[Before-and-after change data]
* * * * * * *
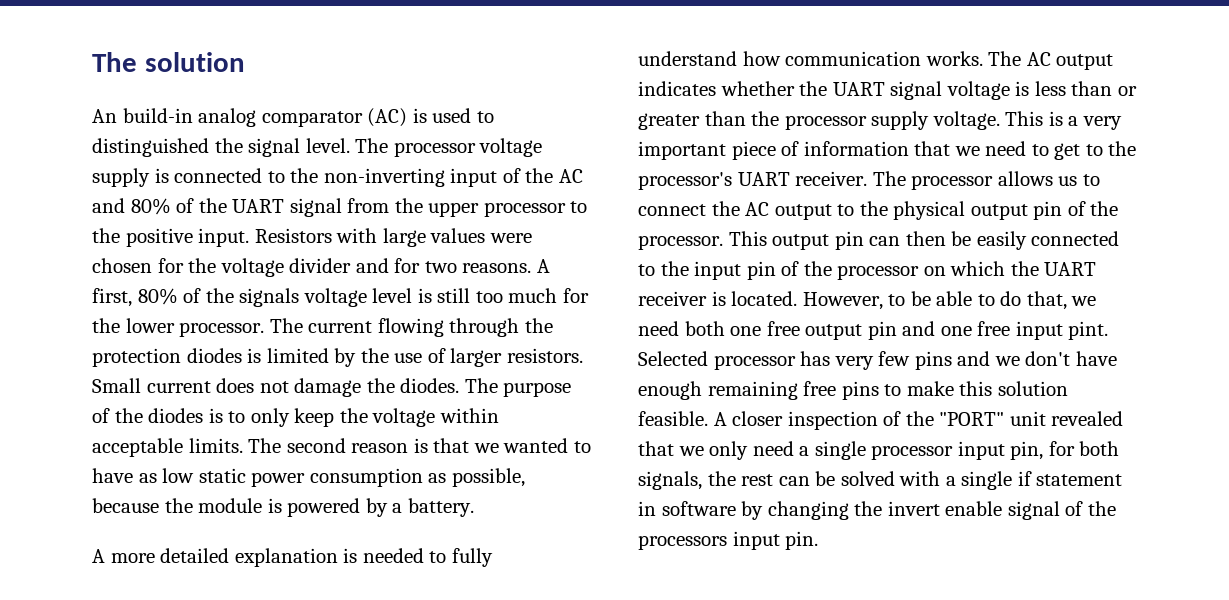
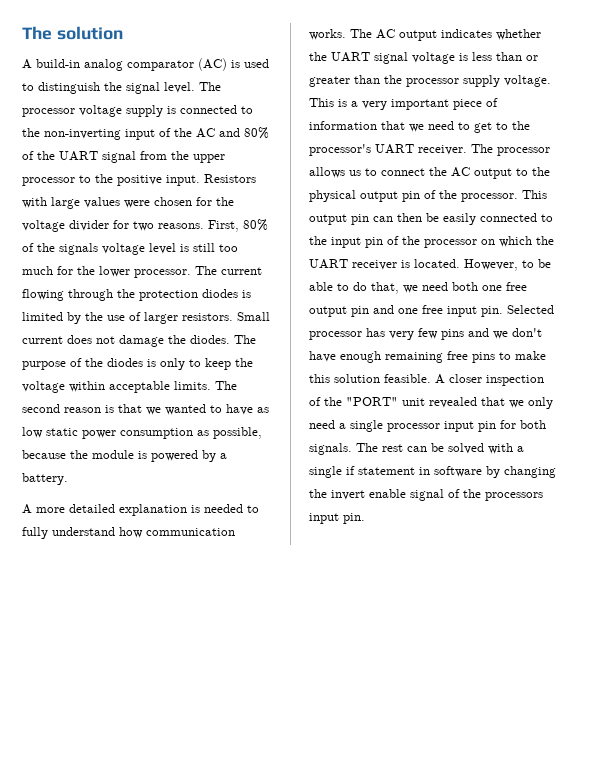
- An build-in analog comparator (AC) is used to distinguished the signal level.
+ A build-in analog comparator (AC) is used to distinguish the signal level.
- Resistors with large values were chosen for the voltage divider and for two reasons.
+ Resistors with large values were chosen for the voltage divider for two reasons.
- A first, 80% of the signals voltage level is still too much for the lower processor.
+ First, 80% of the signals voltage level is still too much for the lower processor.
- The purpose of the diodes is to only keep the voltage within acceptable limits.
+ The purpose of the diodes is only to keep the voltage within acceptable limits.
- However, to be able to do that, we need both one free output pin and one free input pint.
+ However, to be able to do that, we need both one free output pin and one free input pin.
- A closer inspection of the "PORT" unit revealed that we only need a single processor input pin, for both signals, the rest can be solved with a single if statement in software by changing the invert enable signal of the processors input pin.
+ A closer inspection of the "PORT" unit revealed that we only need a single processor input pin for both signals. The rest can be solved with a single if statement in software by changing the invert enable signal of the processors input pin.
* * * * * * *
• **Exercise brief**: Retype only the lines above between the line with "- However, to" and the line with "free input pin.", counting those two lines as well, and keep every character as it is.

• **Exercise answer**:
- However, to be able to do that, we need both one free output pin and one free input pint.
+ However, to be able to do that, we need both one free output pin and one free input pin.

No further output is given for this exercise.